Sunday, February 28, 2010

Ruby Anniversary Song of the Week: "Instant Karma" by John Ono Lennon

Lennon's first top ten hit as a "solo" artist, Instant Karma debuted at #64 on Billboard's Hot 100 for the week ending February 28, 1970. It reached #3 and spent a total of 13 weeks on the chart. Notice what Yoko is doing in the video.

Other songs making their debut on the Hot 100 this week.

"Celebrate" by Three Dog Night. (48, 15, 9)
This song quickly jumped out of the blocks but ran out of gas before the top ten finish line.

"Spirit in the Sky" by Norman Greenbaum. (63, 3, 15)
A one-hit wonder that just won't go away. It is, admittedly, a catchy little tune.

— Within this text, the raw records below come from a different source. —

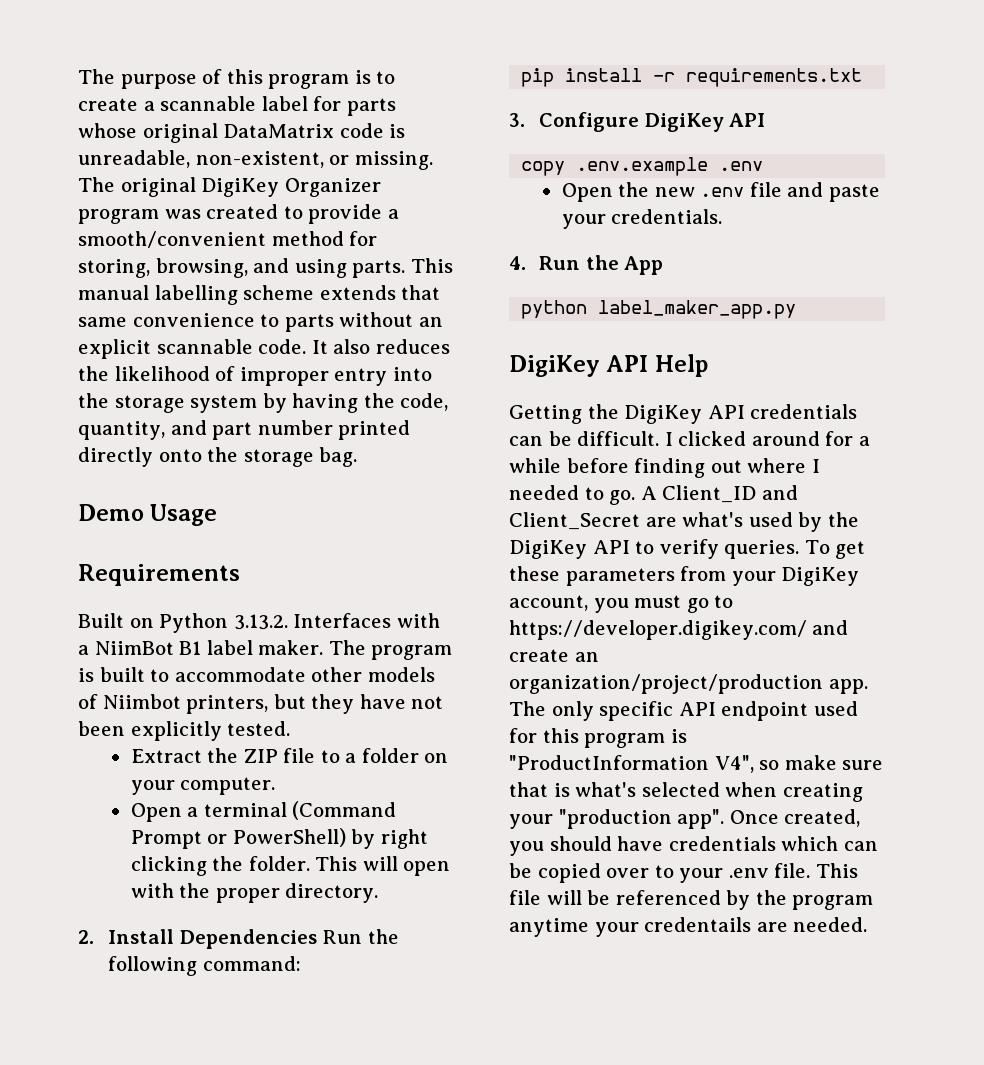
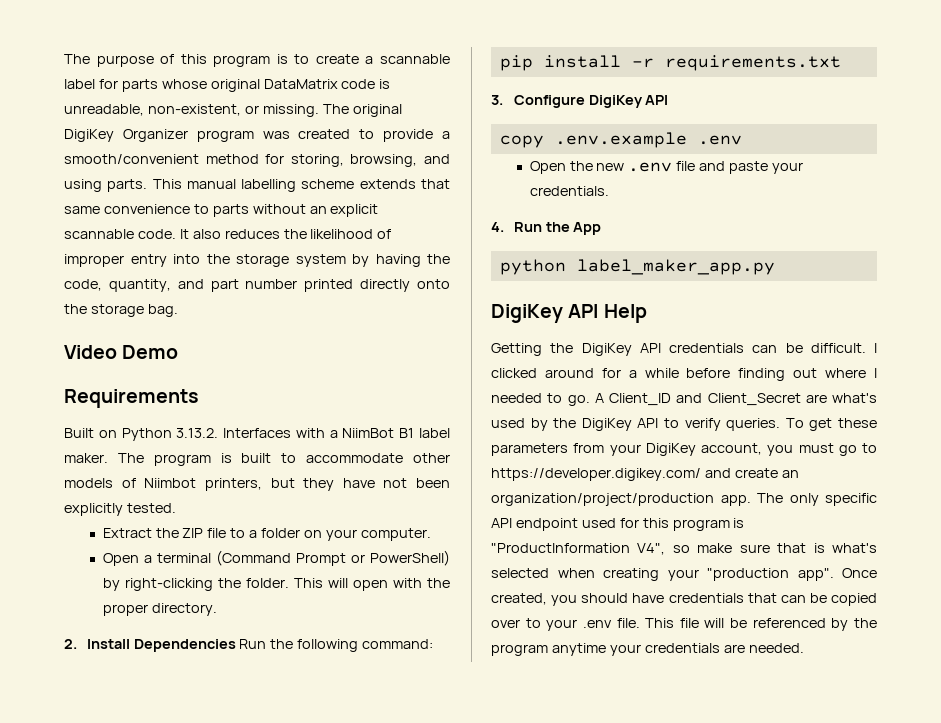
- Demo Usage
+ Video Demo
- Open a terminal (Command Prompt or PowerShell) by right clicking the folder.
+ Open a terminal (Command Prompt or PowerShell) by right-clicking the folder.
- Once created, you should have credentials which can be copied over to your .env file.
+ Once created, you should have credentials that can be copied over to your .env file.
- This file will be referenced by the program anytime your credentails are needed.
+ This file will be referenced by the program anytime your credentials are needed.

"Stir It Up and Serve It" by Tommy Roe. (83, 50, 6)
Roe's hitmaking days are, thankfully, over.

"To the Other Woman" by Doris Duke. (84, 50, 9)
Duke's only appearance on the Hot 100. A little too much soul?

"You're the One" by Little Sister. (86, 22, 11)
It's got that funky, Sly Stone beat. No surprise, he put together the group.

"Long Lonesome Highway" by Michael Parks. (88, 20, 12)
Parks' only appearance on the Hot 100. From the TV show Then Came Bronson, which Retiring Guy managed to miss during the 1969-1970 season, its only year in prime time.

"Rock Island Line" by Johnny Cash. (93, 93, 1)
Originally recorded in 1956.

"Silly, Silly Fool" by Dusty Springfield. (95, 76, 5)
Dusty's last solo appearance on the Hot 100. To her credit, she makes even this piece of soulful fluff sound good. Radio audience at the time, apparently, didn't agree.

"Love, Peace and Happiness" by the Chambers Brothers. (96, 96, 1)
Retiring Guy saw the Chambers Brothers in concert: Clark Gym, University of Buffalo, September 1968. I can't recall if they played this song, but I do remember a very extended version of "Time Has Come Today", complete with cowbell.

"Can't Help Falling in Love with You" by Andy Williams. (97, 88, 3)

"Tennessee Birdwalk" by Jack Blanchard and Misty Morgan. (98, 23, 13)

"Message from a Black Man" by Whatnauts & the Whatnauts Band. (99, 99, 2)

"Sparkle and Shine" by the Clique. (100, 100, 1)
Their minor claim to fame is "Sugar on Sunday", from the fall of 1969.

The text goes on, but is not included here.